If you’re using a more modern version of FileMaker Pro, you’ll also use a different ID.

With ASTranslate, as long as you can construct the “tell” block(s) in AppleScript, you can quickly get the necessary appscript calls.

December 25, 2006: Python command-line option parser

Just a note about the command-line parser in my iTunes python script. Back in Python 2.2 (Mac OS X 10.2) I needed a simpler and more versatile command-line parser than getopt, so I wrote commandline.py. Erik Osheim points out that I don’t need to use it any more: as of Python 2.3 there is a new command-line options parser called optparse that does everything I need, and it comes standard with Python 2.3 and greater.
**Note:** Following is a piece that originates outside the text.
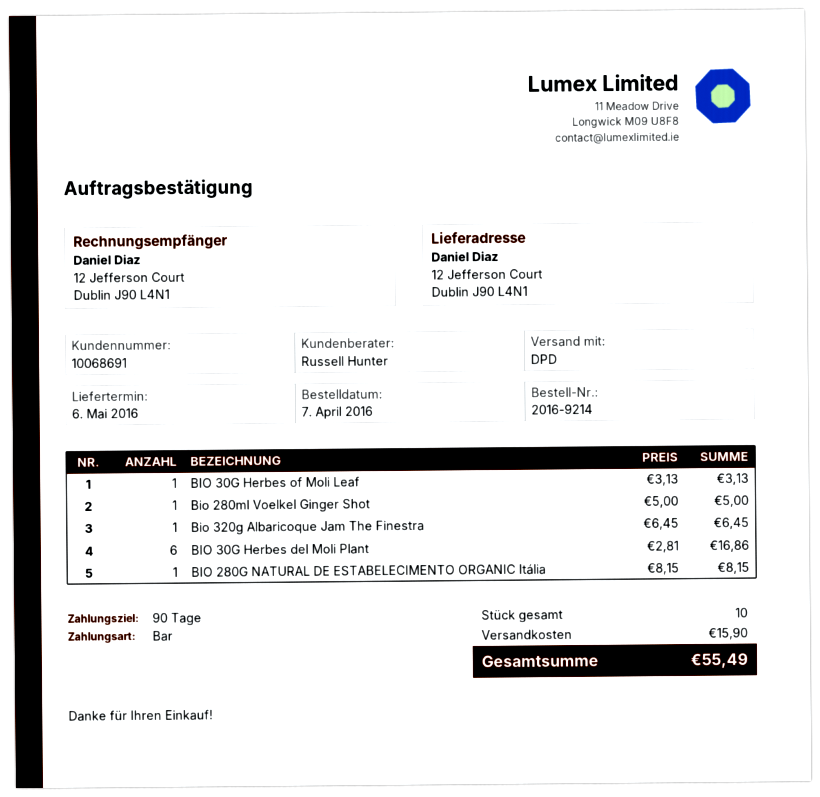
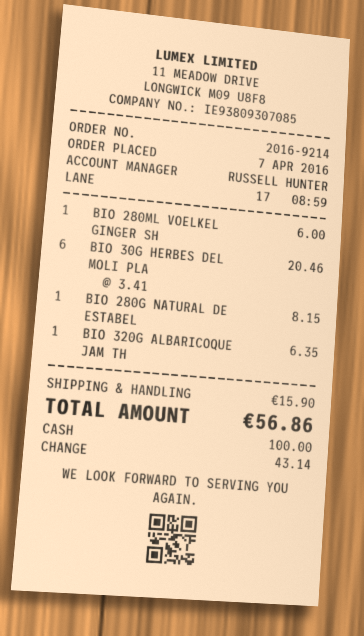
BIO 30G Herbes of Moli Leaf: 1 x 3.13 = 3.13 -> none
Bio 280ml Voelkel Ginger Shot: 1 x 5.00 = 5.00 -> 1 x 6.00 = 6.00
Bio 320g Albaricoque Jam The Finestra: 1 x 6.45 = 6.45 -> 1 x 6.35 = 6.35
BIO 30G Herbes del Moli Plant: 6 x 2.81 = 16.86 -> 6 x 3.41 = 20.46
total: 55.49 -> 56.86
It’s also easier to use and works better. Last weekend I took a close look at it and will be replacing commandline.py in my other scripts when I have time. Here’s a simple example of how it works, from a more recent script:

[toggle code]

  • from optparse import OptionParser
  • #set up command-line options
  • parser = OptionParser()
  • parser.add_option("-s", "--slug", help="start with page matching slug", metavar="SLUG", dest="pageslug")
  • parser.add_option("-l", "--local", help="do not upload", default=True, action="store_false", dest="upload")
  • parser.add_option("-r", "--no-recurse", help="do not publish child pages", default=True, action="store_false", dest="recurse")
  • #grab options
  • (options, args) = parser.parse_args()
  • #do web pages
    • if options.pageslug:
      • page = getPageFromSlug(options.pageslug)
    • else:
      • page = getPageFromPath("", host="www.hoboes.com")
    • if page:
      • makePage(page, upload=options.upload, recurse=options.recurse)
    • else:
      • print "Could not find a base page"

This is from the publish script that I use to publish the on-line version of Negative Space from my local Django-managed database. It sets up three options:

  • a “slug” option that tells the script to start with a specific page (identified by its “slug”);
  • a “local only” flag that tells the script not to upload files to the server;
  • a “do not recurse” flag that tells the script to do only the specified page and not any of its subpages.

Most of it is self-explanatory, but the “metavar” is the name used in the help for that option’s required text, and “dest” is the name of the property you’ll use to access the value of that option. You can see that I check “options.pageslug” to decide whether to start from a specific page or start from the home page, and I use options.upload and options.recurse to set those arguments in the “makePage” function.

The parser automatically sets up a “--help” option, and the “parse_args()” method automatically stops the script if --help is requested or if the user specifies invalid options.